L’objectif : prolonger les aventures à Hawkins, capitaliser sur les codes de la série et tester un nouveau terrain de jeu visuel – sans prendre le risque de tout bousculer. La promesse a de quoi intriguer, mais le changement de forme suffit-il à masquer une logique (trop ?) familière ?
Une intrigue rodée, en terrain connu
Cap sur 1985, dans l’angle mort laissé entre les saisons 2 et 3. La bande replonge dans l’étrange, cette fois face à une créature végétale décidée à s’acclimater au monde réel. La série animée suggère un déplacement du bestiaire… avant de revenir à son déroulement habituel.

La menace grandit, les ados s’activent, bricolent un plan et foncent – sur leurs vélos, talkies-walkies en main – jusqu’à l’affrontement. Les décors familiers s’enchaînent – bois, collège, champ de citrouilles… – comme des checkpoints déjà validés. Reste que les épisodes se suivent comme une partie d’arcade bien rythmée, portée par un format plus court. Pas révolutionnaire, mais suffisamment efficace pour donner envie de relancer la partie.
Le plaisir – assumé – du déjà-vu
La série reprend, sans surprise, ses dynamiques les plus efficaces : Max et Lucas, Eleven et Mike, Steve et Dustin… Ce dernier tandem, révélé dans la saison 2 lors de la chasse aux « Demodogs », reste un moteur qui devrait séduire les fans de l’œuvre originale – notamment grâce à une séquence d’action réussie dans l’épisode 4, portée par une complicité intacte.

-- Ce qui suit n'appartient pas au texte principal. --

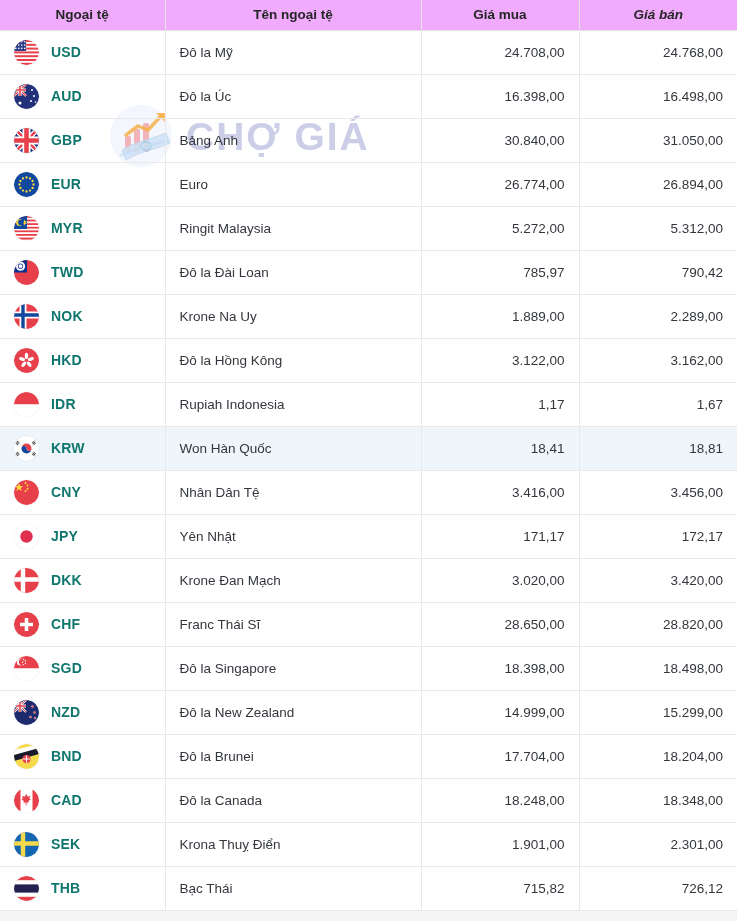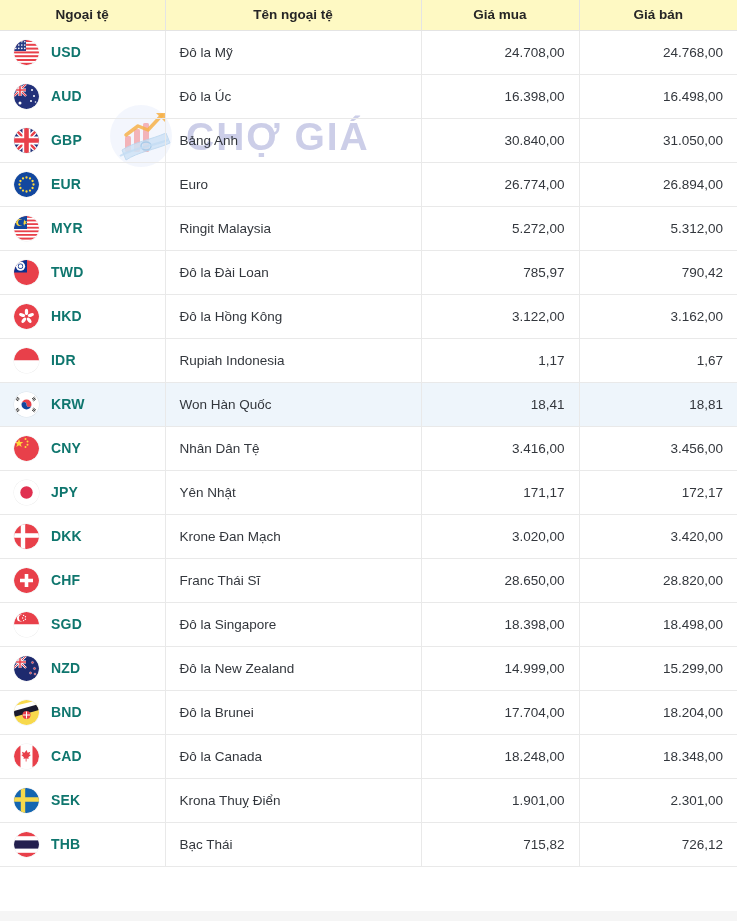"Ngoại tệ" table.fx thead th { background: #fef9c3 -> #f0abfc }
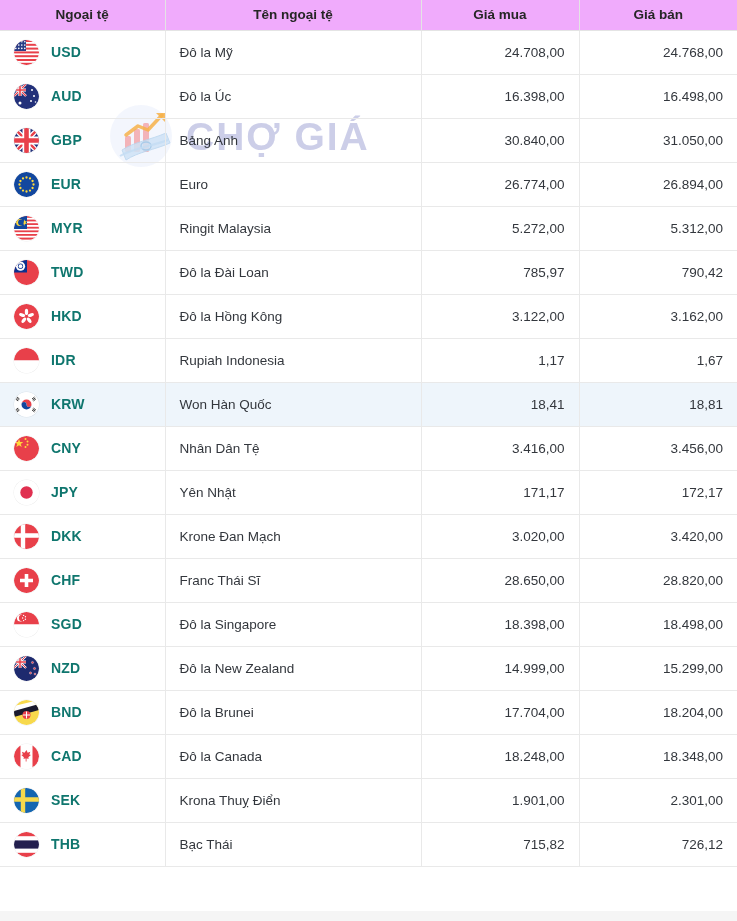"Giá bán" table.fx thead th:last-child { font-style: none -> italic }
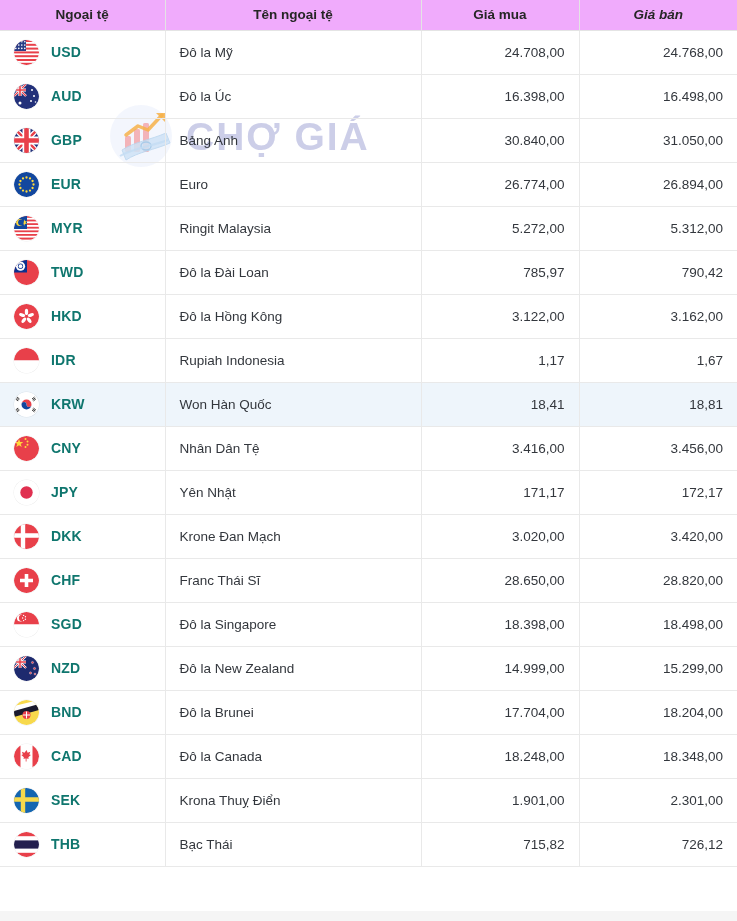"NOK" tr { html: none -> <tr> <td> <span> <span> <svg> <defs> <clipPath> <circle></circle> </clipPath> </defs> <g> <rect></rect> <path></path> <path></path> </g> </svg> </span> <span>NOK</span> </span> </td> <td>Krone Na Uy</td> <td>1.889,00</td> <td>2.289,00</td> </tr> }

Quelques variations viennent aussi apporter un peu de fraîcheur, notamment avec l’arrivée de Nikki, adolescente punk et marginale, et son atelier d’inventions – véritable terrain de jeu visuel et narratif –, qui introduisent une touche d’imprévu bienvenue.
Hawkins en pilotage automatique
Difficile de nier le soin apporté à l’ambiance. Synthés, générique inchangé, décors fidèles au millimètre : la série recompose Hawkins avec précision. Les références abondent – salle d’arcade, maison des Wheeler, Starcourt en construction –, tandis que la bande-son convoque à nouveau les classiques, de Black Sabbath à The Cure, en passant par Billy Idol.

Les personnages conservent leurs traits familiers. Côté voix, le casting change en revanche, mais sans rompre l’illusion : le mimétisme est suffisamment précis pour que l’on s’y habitue rapidement.
Une animation qui tient la route
Sur le terrain visuel, la série gagne aussi en relief. Le style cartoon, inspiré des années 1980, privilégie un dessin coloré qui échappe à la froideur numérique. Le travail de Flying Bark Productions combine 2D et touches de 3D, offrant des scènes de combat fluides. À certains moments, cette énergie rappelle des productions plus ambitieuses, comme Arcane, sans en atteindre toutefois la même ampleur.

Une série très Netflix
Au fond, Chroniques de 1985 ne cherche pas à aller plus loin que ce qu’elle annonce : elle prolonge l’univers sans tenter de le déplacer. Difficile de ne pas voir, derrière ce pas de côté, la volonté de faire durer une franchise commerciale tentaculaire, centrale dans le catalogue de la plateforme. Si un manque d’audace se fait sentir, la série n’en reste pas moins agréable et remplit son rôle.